**Assignment:** For each line below that contains the string "paragraph", copy that line.

Extracted data entries
<<<<
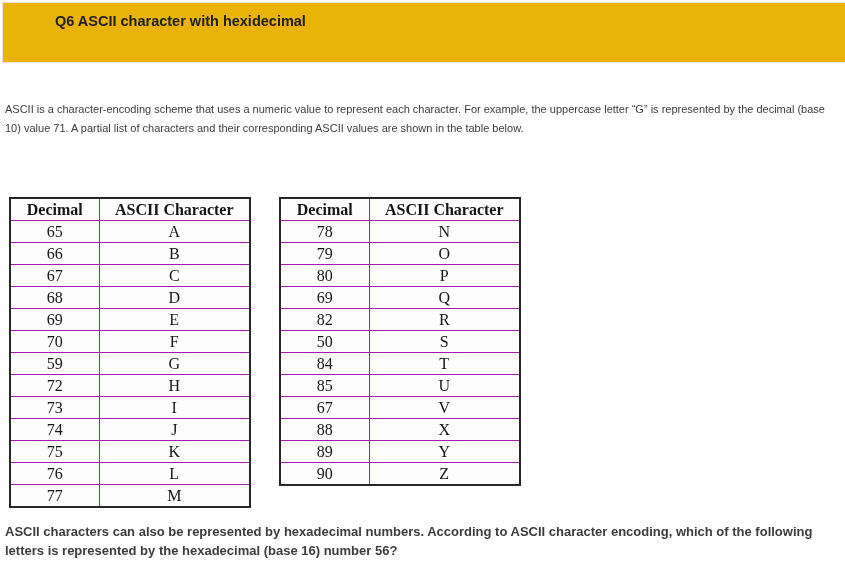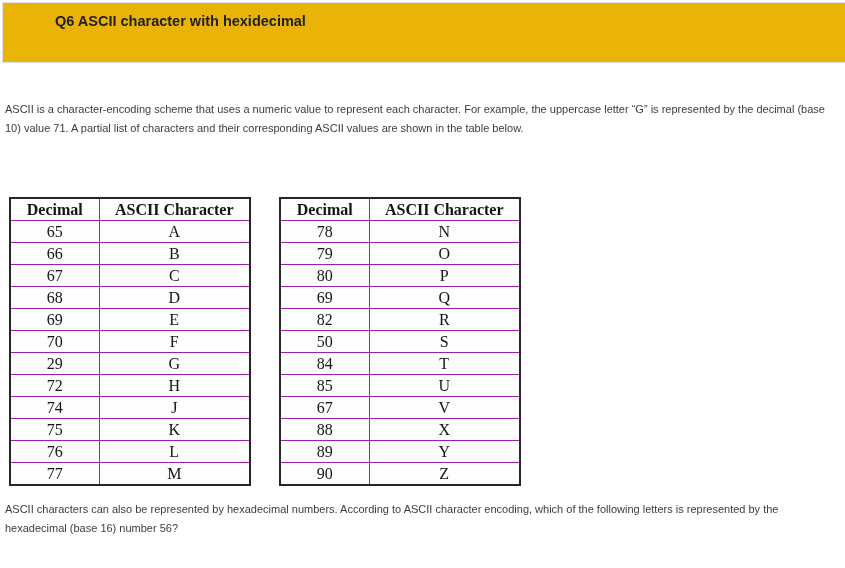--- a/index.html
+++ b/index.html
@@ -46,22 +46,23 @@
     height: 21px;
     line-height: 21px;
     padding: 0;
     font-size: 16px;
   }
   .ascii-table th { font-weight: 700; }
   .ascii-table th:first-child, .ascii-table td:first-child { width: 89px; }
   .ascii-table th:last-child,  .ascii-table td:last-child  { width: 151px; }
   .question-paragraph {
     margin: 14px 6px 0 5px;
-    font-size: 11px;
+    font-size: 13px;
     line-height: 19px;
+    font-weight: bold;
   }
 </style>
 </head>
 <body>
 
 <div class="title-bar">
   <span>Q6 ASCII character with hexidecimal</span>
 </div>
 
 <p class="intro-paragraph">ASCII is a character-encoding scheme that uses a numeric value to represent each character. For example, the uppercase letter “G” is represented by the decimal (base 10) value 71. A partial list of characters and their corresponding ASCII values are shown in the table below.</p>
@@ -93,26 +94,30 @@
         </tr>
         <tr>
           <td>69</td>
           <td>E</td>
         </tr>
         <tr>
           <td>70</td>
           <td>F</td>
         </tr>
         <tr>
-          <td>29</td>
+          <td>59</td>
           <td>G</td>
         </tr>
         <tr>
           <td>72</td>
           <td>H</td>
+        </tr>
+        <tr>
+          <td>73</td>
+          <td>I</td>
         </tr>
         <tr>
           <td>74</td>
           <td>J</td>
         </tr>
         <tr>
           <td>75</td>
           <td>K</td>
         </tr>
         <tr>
>>>>
<<<<
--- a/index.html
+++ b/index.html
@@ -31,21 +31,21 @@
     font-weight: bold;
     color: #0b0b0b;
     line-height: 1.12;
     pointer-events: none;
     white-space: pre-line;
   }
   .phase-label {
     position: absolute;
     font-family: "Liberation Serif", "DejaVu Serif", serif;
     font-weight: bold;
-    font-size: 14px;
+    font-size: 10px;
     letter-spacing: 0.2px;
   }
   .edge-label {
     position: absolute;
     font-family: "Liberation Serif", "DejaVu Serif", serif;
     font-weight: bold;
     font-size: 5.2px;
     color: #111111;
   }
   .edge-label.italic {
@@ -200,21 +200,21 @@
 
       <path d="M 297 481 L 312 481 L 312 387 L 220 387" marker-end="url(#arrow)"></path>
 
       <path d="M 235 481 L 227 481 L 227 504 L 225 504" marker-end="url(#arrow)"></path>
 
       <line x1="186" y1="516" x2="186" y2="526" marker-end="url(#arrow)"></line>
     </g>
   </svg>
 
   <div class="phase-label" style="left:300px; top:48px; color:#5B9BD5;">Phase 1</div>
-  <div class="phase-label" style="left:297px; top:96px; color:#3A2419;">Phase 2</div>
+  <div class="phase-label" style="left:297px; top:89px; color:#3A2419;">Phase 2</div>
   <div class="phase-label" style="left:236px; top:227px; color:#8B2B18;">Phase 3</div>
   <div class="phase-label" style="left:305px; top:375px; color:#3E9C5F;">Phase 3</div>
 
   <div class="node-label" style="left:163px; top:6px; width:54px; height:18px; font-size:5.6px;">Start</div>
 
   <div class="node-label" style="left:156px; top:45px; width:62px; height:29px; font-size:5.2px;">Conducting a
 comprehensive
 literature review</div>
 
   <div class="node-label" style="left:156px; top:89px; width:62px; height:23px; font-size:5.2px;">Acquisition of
>>>>
**Result for this task:**
   .question-paragraph {
 <p class="intro-paragraph">ASCII is a character-encoding scheme that uses a numeric value to represent each character. For example, the uppercase letter “G” is represented by the decimal (base 10) value 71. A partial list of characters and their corresponding ASCII values are shown in the table below.</p>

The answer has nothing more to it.